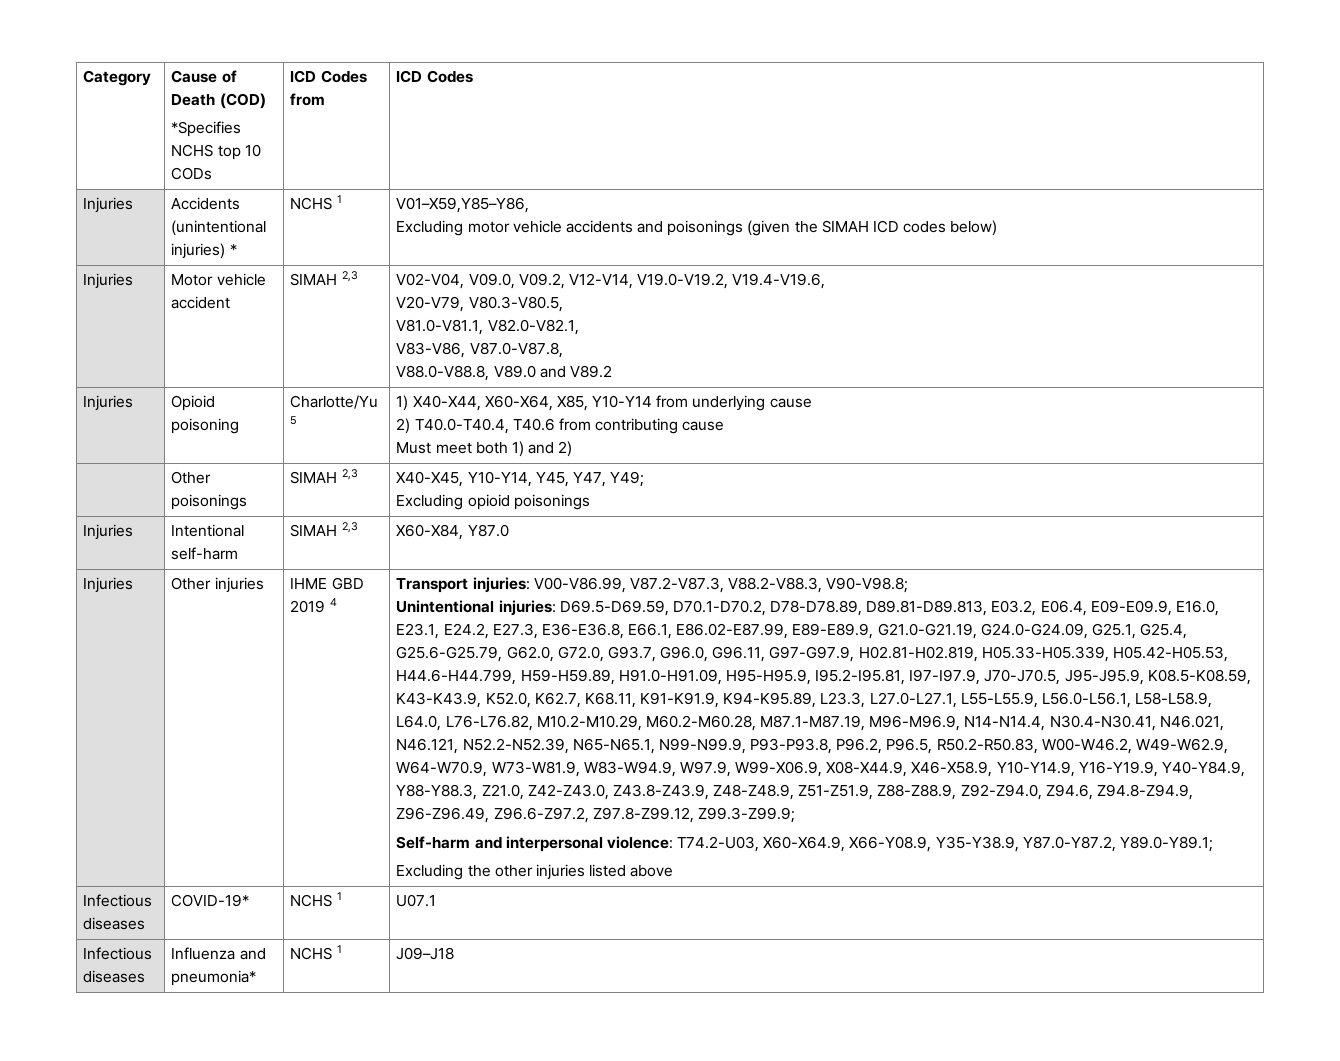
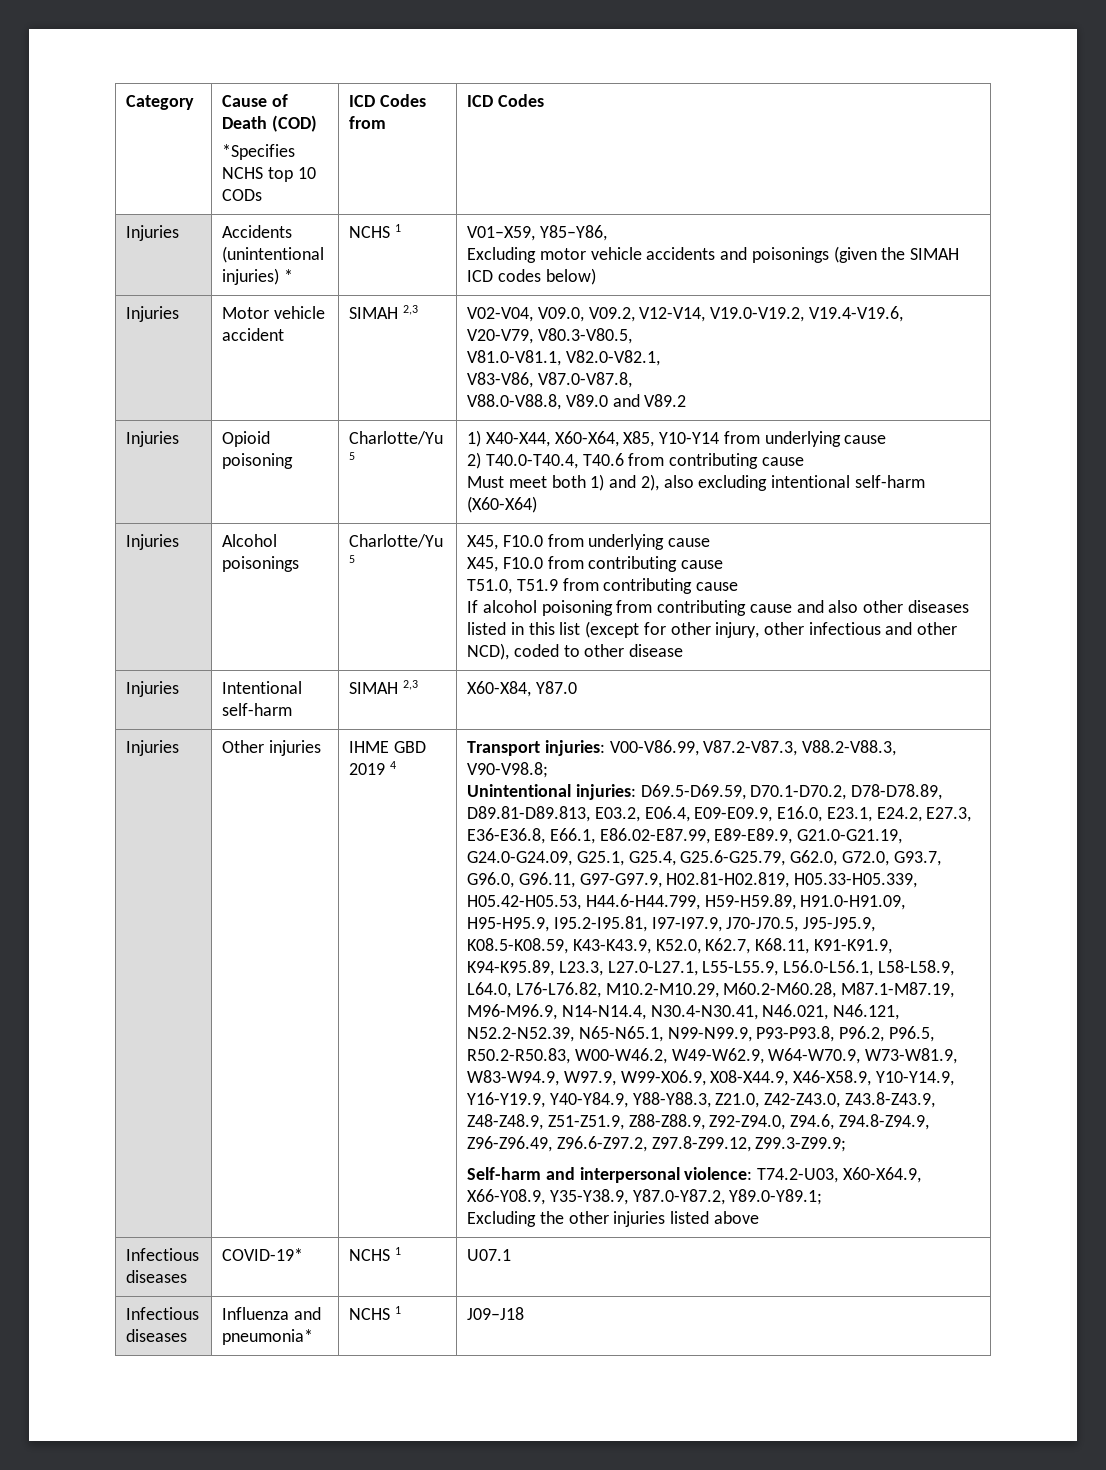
- Injuries | Accidents (unintentional injuries) * | NCHS 1 | V01–X59,Y85–Y86,
+ Injuries | Accidents (unintentional injuries) * | NCHS 1 | V01–X59, Y85–Y86,
  Injuries | Opioid poisoning | Charlotte/Yu 5 | 1) X40-X44, X60-X64, X85, Y10-Y14 from underlying cause
  2) T40.0-T40.4, T40.6 from contributing cause
- Must meet both 1) and 2)
- | Other poisonings | SIMAH 2,3 | X40-X45, Y10-Y14, Y45, Y47, Y49;
- Excluding opioid poisonings
+ Must meet both 1) and 2), also excluding intentional self-harm (X60-X64)
+ Injuries | Alcohol poisonings | Charlotte/Yu 5 | X45, F10.0 from underlying cause
+ X45, F10.0 from contributing cause
+ T51.0, T51.9 from contributing cause
+ If alcohol poisoning from contributing cause and also other diseases listed in this list (except for other injury, other infectious and other NCD), coded to other disease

*ACTIVITY*:
Write the line containing "intentional self-harm (X60-X64)" and all the lines after it out again, word for word, through the end of the material, and nothing besides.

*RESPONSE*:
+ Must meet both 1) and 2), also excluding intentional self-harm (X60-X64)
+ Injuries | Alcohol poisonings | Charlotte/Yu 5 | X45, F10.0 from underlying cause
+ X45, F10.0 from contributing cause
+ T51.0, T51.9 from contributing cause
+ If alcohol poisoning from contributing cause and also other diseases listed in this list (except for other injury, other infectious and other NCD), coded to other disease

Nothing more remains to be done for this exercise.